§ **YOUR TASK**
Look below for the line holding "GEWINDESTANGEN STAHL BOLZEN" and the line holding "tax: 7% = 41.52 -> 7% = 39.48". Transcribe exactly those lines and all lines between them, nothing more.

§ **GIVEN DATA**
_ _ _ _ _ _ _
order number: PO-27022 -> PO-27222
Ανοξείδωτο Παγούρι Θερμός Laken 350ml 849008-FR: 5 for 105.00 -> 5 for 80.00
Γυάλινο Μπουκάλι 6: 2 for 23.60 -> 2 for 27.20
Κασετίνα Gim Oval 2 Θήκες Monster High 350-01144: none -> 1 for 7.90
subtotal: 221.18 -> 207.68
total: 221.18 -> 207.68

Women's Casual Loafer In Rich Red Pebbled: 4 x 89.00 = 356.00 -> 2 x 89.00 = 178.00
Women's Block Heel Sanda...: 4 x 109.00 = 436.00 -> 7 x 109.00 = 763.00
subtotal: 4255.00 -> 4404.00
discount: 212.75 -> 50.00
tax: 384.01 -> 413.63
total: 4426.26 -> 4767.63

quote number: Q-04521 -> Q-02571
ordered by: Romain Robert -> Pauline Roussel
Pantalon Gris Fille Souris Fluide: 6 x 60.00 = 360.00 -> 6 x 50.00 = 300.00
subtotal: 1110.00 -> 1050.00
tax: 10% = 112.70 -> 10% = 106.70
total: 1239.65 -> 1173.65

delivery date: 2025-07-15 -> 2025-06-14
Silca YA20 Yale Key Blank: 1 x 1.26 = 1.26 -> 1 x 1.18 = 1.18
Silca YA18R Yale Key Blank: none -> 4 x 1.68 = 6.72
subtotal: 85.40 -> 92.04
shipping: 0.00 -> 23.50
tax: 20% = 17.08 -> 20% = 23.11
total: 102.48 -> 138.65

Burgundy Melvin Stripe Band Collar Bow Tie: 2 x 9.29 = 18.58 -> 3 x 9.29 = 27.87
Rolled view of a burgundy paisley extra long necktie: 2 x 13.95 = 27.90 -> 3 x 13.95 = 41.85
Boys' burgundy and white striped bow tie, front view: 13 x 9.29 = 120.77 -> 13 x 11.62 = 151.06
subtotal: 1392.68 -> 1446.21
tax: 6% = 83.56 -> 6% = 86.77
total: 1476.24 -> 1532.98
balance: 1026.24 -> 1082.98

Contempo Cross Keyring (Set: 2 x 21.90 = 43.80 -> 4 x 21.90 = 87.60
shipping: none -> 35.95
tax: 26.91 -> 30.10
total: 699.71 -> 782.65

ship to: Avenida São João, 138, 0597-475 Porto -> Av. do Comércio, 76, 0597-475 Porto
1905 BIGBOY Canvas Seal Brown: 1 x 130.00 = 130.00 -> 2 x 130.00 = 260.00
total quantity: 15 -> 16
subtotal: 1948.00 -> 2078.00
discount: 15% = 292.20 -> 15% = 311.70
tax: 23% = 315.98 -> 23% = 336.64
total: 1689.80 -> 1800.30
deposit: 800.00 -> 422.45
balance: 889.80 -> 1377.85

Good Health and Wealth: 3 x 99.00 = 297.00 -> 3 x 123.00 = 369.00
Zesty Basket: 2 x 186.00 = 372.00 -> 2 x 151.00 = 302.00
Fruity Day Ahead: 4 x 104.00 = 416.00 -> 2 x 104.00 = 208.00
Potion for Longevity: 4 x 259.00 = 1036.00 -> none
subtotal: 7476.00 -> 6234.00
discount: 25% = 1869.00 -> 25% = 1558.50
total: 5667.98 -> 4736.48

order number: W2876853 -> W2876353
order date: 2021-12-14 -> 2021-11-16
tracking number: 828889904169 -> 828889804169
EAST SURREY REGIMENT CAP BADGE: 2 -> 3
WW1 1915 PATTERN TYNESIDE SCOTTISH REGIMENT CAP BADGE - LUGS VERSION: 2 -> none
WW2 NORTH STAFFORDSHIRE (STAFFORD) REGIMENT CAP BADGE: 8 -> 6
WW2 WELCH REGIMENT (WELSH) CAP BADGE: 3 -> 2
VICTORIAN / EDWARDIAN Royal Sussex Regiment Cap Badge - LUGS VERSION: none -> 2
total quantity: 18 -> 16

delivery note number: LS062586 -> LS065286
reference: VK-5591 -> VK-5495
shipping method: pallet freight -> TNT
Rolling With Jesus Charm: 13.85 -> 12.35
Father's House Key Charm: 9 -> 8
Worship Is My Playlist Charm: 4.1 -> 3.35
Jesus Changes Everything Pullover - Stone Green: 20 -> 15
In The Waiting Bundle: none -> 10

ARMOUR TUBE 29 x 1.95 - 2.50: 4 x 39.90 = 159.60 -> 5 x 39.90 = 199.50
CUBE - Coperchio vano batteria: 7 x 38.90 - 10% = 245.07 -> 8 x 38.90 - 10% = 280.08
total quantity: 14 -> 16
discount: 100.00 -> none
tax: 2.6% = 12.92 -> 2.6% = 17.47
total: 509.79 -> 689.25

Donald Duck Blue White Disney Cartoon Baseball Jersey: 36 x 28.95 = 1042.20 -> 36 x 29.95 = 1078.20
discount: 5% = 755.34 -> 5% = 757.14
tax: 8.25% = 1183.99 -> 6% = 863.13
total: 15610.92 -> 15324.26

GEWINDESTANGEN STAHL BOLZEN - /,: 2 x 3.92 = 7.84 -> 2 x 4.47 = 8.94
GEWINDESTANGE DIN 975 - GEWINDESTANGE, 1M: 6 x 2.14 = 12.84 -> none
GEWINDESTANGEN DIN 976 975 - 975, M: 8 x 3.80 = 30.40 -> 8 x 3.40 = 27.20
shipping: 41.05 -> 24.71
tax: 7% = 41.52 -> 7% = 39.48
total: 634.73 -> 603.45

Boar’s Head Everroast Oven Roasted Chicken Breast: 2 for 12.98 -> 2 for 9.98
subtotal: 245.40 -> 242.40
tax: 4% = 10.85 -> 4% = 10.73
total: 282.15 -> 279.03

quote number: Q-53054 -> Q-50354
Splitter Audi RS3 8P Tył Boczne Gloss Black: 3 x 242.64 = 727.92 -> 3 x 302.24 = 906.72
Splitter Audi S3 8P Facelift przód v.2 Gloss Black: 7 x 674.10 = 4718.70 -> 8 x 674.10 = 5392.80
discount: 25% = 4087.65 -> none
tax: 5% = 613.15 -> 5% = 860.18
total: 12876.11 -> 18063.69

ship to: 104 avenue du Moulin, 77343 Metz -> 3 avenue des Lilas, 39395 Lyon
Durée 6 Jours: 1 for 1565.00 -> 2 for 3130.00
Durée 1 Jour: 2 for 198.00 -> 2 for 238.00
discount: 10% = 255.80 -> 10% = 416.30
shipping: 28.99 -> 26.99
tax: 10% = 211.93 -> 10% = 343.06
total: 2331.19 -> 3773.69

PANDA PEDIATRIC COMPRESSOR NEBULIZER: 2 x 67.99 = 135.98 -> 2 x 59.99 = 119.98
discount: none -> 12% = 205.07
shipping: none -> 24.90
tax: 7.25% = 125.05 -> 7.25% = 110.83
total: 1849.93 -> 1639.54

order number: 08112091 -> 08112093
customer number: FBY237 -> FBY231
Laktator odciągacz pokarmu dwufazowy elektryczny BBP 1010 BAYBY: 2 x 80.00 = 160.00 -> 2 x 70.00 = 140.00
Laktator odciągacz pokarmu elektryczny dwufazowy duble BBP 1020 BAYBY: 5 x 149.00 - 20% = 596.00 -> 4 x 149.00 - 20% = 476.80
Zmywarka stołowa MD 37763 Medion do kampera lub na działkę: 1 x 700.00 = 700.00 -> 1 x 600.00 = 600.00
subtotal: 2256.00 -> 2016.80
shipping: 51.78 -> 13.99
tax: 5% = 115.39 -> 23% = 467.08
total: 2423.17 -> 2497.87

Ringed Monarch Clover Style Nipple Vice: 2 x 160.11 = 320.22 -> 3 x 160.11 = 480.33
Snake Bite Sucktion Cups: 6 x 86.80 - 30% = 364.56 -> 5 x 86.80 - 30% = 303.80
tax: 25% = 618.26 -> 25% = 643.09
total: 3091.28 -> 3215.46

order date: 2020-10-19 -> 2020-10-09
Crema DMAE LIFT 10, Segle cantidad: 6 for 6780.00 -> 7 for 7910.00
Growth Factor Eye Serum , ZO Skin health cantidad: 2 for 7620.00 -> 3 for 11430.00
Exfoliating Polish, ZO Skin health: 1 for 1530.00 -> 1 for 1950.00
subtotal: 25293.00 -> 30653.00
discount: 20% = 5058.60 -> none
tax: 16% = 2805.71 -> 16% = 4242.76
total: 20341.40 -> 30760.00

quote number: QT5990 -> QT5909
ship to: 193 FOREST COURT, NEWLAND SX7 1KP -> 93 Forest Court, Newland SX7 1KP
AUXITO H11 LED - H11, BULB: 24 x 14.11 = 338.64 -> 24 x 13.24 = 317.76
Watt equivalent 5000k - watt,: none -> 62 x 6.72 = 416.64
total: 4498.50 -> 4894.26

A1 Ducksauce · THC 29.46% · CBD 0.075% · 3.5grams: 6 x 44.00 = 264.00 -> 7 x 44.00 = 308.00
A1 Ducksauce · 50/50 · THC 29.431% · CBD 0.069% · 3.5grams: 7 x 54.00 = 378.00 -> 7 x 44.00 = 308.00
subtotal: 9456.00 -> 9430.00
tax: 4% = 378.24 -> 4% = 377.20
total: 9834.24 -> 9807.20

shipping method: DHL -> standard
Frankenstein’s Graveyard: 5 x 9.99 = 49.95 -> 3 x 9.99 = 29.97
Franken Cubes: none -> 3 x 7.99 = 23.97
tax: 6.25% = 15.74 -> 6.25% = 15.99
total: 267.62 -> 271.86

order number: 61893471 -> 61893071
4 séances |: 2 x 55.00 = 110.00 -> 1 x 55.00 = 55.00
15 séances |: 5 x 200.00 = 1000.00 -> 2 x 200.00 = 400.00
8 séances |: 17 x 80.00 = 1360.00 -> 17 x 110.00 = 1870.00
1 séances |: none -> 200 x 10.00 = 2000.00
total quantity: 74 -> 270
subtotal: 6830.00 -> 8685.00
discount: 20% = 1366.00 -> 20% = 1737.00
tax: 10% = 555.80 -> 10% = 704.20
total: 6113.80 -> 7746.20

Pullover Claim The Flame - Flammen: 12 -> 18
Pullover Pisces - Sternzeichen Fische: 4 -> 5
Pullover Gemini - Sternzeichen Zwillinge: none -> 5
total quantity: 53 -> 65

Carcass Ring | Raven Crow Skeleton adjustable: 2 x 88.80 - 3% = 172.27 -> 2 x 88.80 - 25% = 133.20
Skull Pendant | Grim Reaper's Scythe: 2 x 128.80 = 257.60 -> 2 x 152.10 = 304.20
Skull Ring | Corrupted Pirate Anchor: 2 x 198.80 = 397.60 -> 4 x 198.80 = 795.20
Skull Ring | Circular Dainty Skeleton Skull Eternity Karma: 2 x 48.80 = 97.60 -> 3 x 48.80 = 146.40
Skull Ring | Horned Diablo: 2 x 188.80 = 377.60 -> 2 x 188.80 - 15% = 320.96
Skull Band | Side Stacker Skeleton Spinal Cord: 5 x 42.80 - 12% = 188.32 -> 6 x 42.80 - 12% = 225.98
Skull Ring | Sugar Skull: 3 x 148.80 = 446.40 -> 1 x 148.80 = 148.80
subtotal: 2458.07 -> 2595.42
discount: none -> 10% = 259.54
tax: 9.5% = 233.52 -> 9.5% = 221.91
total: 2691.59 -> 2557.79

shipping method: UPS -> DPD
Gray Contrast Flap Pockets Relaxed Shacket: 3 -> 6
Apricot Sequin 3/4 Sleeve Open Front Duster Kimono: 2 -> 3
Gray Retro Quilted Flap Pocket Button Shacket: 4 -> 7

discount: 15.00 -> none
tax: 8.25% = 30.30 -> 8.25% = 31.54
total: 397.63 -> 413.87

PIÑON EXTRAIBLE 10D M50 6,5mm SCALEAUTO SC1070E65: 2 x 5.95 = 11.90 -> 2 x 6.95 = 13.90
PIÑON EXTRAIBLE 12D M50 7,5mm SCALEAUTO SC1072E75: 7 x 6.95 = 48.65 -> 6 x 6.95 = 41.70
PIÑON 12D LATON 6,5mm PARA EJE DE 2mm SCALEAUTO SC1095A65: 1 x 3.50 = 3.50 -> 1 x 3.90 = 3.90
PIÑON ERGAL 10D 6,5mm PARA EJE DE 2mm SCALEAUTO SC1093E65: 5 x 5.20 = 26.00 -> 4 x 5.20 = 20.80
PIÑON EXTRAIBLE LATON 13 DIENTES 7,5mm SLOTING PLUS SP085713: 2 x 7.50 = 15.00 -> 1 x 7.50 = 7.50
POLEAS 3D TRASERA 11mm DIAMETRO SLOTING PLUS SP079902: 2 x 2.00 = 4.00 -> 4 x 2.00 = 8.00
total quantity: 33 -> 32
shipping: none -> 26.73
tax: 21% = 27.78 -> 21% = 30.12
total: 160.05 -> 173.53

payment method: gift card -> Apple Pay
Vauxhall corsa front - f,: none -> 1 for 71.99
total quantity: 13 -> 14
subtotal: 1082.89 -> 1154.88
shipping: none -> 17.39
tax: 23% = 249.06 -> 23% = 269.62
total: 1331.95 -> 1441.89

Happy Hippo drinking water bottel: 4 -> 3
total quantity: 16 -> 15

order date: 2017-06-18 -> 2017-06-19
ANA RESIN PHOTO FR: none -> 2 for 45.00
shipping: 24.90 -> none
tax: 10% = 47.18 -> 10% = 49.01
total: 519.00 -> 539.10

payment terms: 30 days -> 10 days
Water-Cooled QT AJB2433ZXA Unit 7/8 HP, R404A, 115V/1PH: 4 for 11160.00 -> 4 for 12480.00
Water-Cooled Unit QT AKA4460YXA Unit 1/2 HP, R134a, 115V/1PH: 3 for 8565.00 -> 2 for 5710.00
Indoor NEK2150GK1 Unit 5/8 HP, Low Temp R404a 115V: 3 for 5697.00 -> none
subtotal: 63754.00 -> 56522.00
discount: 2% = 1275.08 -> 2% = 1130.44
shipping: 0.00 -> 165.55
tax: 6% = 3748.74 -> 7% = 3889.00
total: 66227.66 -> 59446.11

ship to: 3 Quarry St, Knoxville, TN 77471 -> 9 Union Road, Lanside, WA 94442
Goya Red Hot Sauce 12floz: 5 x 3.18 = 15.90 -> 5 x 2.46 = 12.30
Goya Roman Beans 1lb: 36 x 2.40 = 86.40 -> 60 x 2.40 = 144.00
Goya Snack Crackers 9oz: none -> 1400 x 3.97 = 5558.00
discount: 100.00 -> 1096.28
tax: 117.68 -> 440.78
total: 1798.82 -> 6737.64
_ _ _ _ _ _ _
§ **REPLY TO THE EXERCISE**
GEWINDESTANGEN STAHL BOLZEN - /,: 2 x 3.92 = 7.84 -> 2 x 4.47 = 8.94
GEWINDESTANGE DIN 975 - GEWINDESTANGE, 1M: 6 x 2.14 = 12.84 -> none
GEWINDESTANGEN DIN 976 975 - 975, M: 8 x 3.80 = 30.40 -> 8 x 3.40 = 27.20
shipping: 41.05 -> 24.71
tax: 7% = 41.52 -> 7% = 39.48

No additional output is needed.